● **WHAT YOU SHOULD DO**:
Scan the records below and copy every line that contains the string "vertical".

User interface change data
• • • •
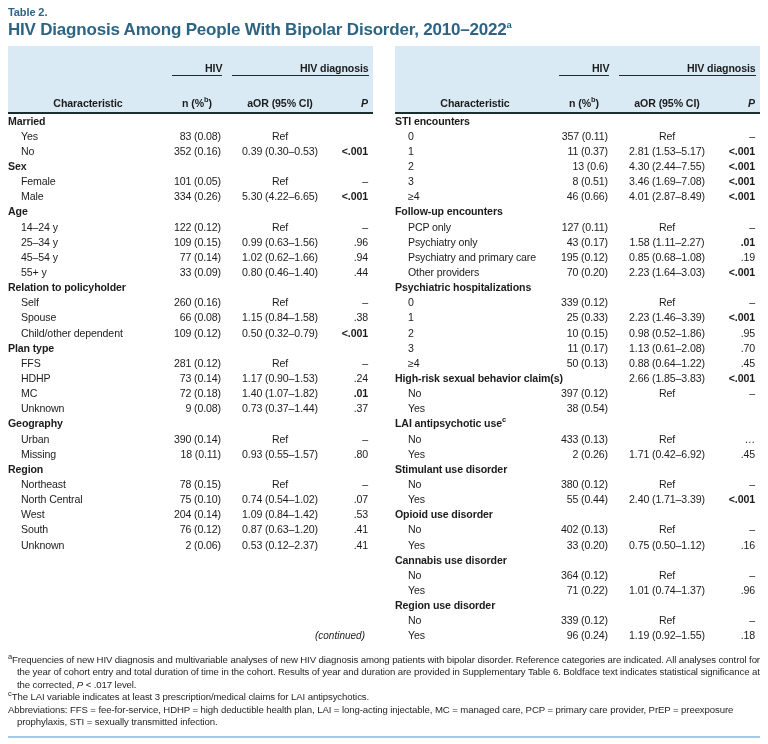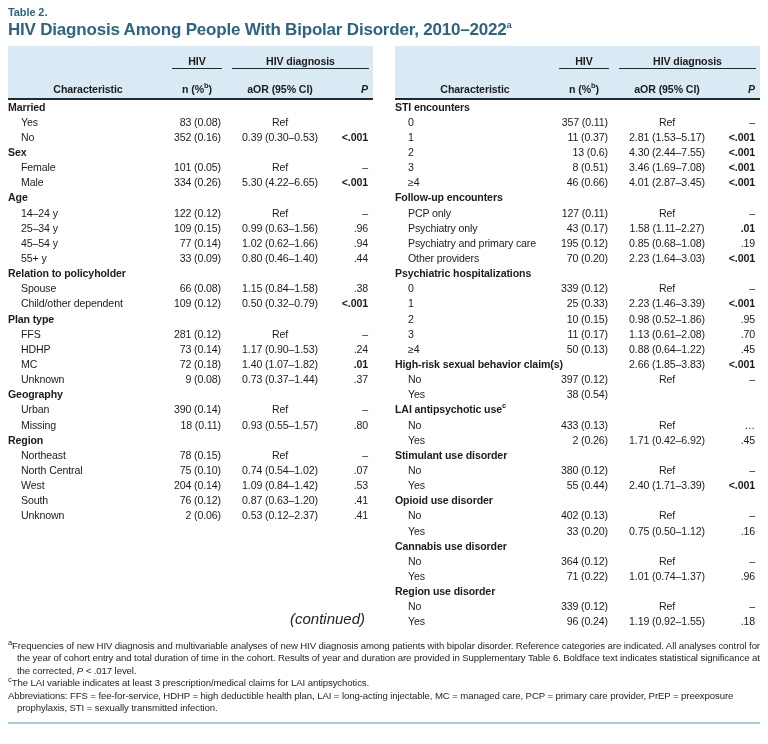--- a/index.html
+++ b/index.html
@@ -18,7 +18,7 @@
   thead { background:#d9eaf5; border-bottom:2px solid #1d2b33; }
   thead th { font-size:10.6px; padding:0; font-weight:bold; letter-spacing:-0.1px; }
   .spanner-row th { height:19px; vertical-align:bottom; padding-bottom:2px; }
-  .spanner { display:block; margin:9px auto; border-bottom:1px solid #1d2b33; text-align:center; padding-bottom:1px; }
+  .spanner { display:block; margin:16px auto; border-bottom:1px solid #1d2b33; text-align:right; padding-bottom:1px; }
   .sp-n { width:82%; }
   .sp-diag { width:94%; }
   .colhead-row th { height:19px; vertical-align:middle; }

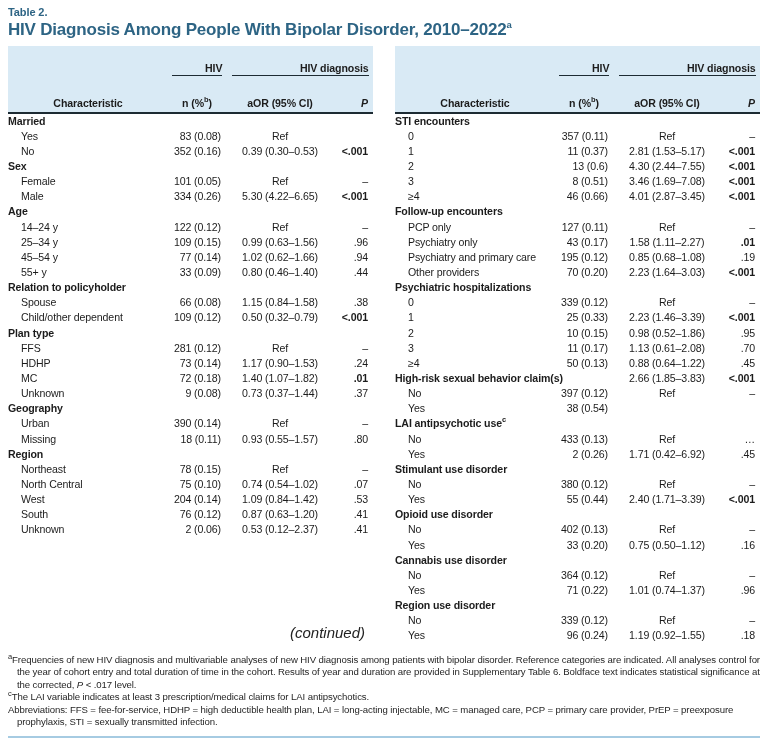--- a/index.html
+++ b/index.html
@@ -308,7 +308,7 @@
             <tr>
           <td class="lbl item">≥4</td>
           <td class="num">46 (0.66)</td>
-          <td class="aor">4.01 (2.87–3.45)</td>
+          <td class="aor">4.01 (2.87–8.49)</td>
           <td class="pv bp">&lt;.001</td>
         </tr>
             <tr>

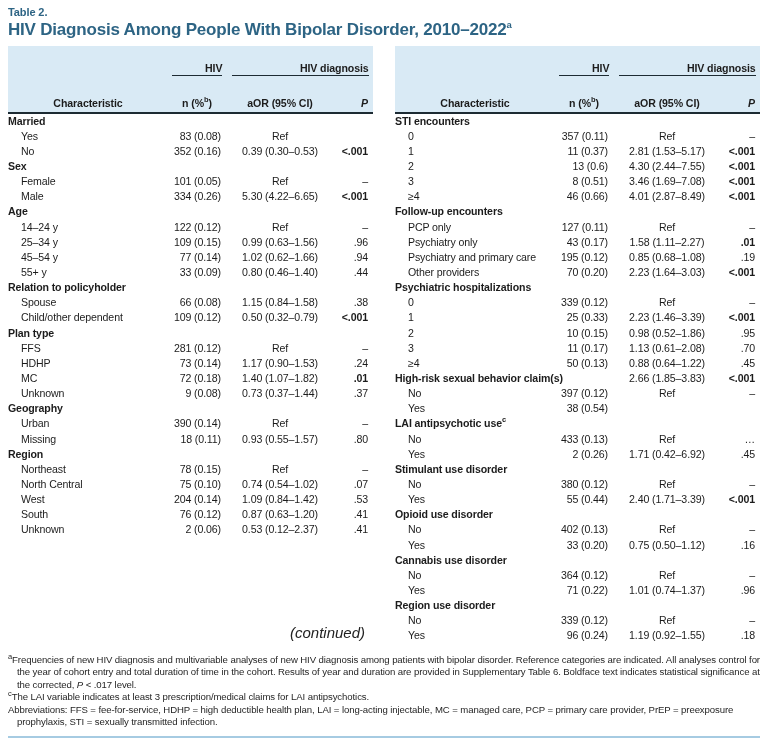--- a/index.html
+++ b/index.html
@@ -149,6 +149,12 @@
         <td class="pv"></td>
       </tr>
             <tr>
+          <td class="lbl item">Self</td>
+          <td class="num">260 (0.16)</td>
+          <td class="aor">Ref</td>
+          <td class="pv">–</td>
+        </tr>
+            <tr>
           <td class="lbl item">Spouse</td>
           <td class="num">66 (0.08)</td>
           <td class="aor">1.15 (0.84–1.58)</td>

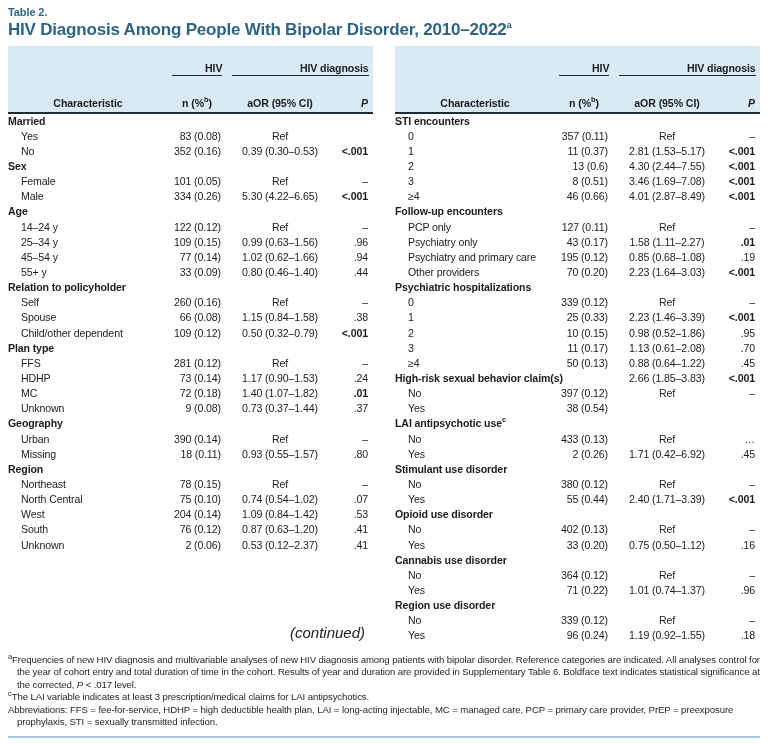--- a/index.html
+++ b/index.html
@@ -35,7 +35,7 @@
   td.pv  { text-align:right; padding-right:5px; white-space:nowrap; }
   td.pv.bp { font-weight:bold; }
   sup { font-size:7.5px; line-height:0; }
-  .note { font-style:italic; font-size:15px; text-align:right; padding:10px 8px 2px 0; margin-top:auto; color:#222; }
+  .note { font-style:italic; font-size:10px; text-align:right; padding:10px 8px 2px 0; margin-top:auto; color:#222; }
   .footnotes { margin-top:11px; font-size:9.6px; line-height:12.5px; color:#262626; letter-spacing:-0.1px; }
   .fn { padding-left:9px; text-indent:-9px; }
   .fn i { font-style:italic; }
• • • •
● **OUTPUT OF THE TASK**:
   .spanner-row th { height:19px; vertical-align:bottom; padding-bottom:2px; }
   .colhead-row th { height:19px; vertical-align:middle; }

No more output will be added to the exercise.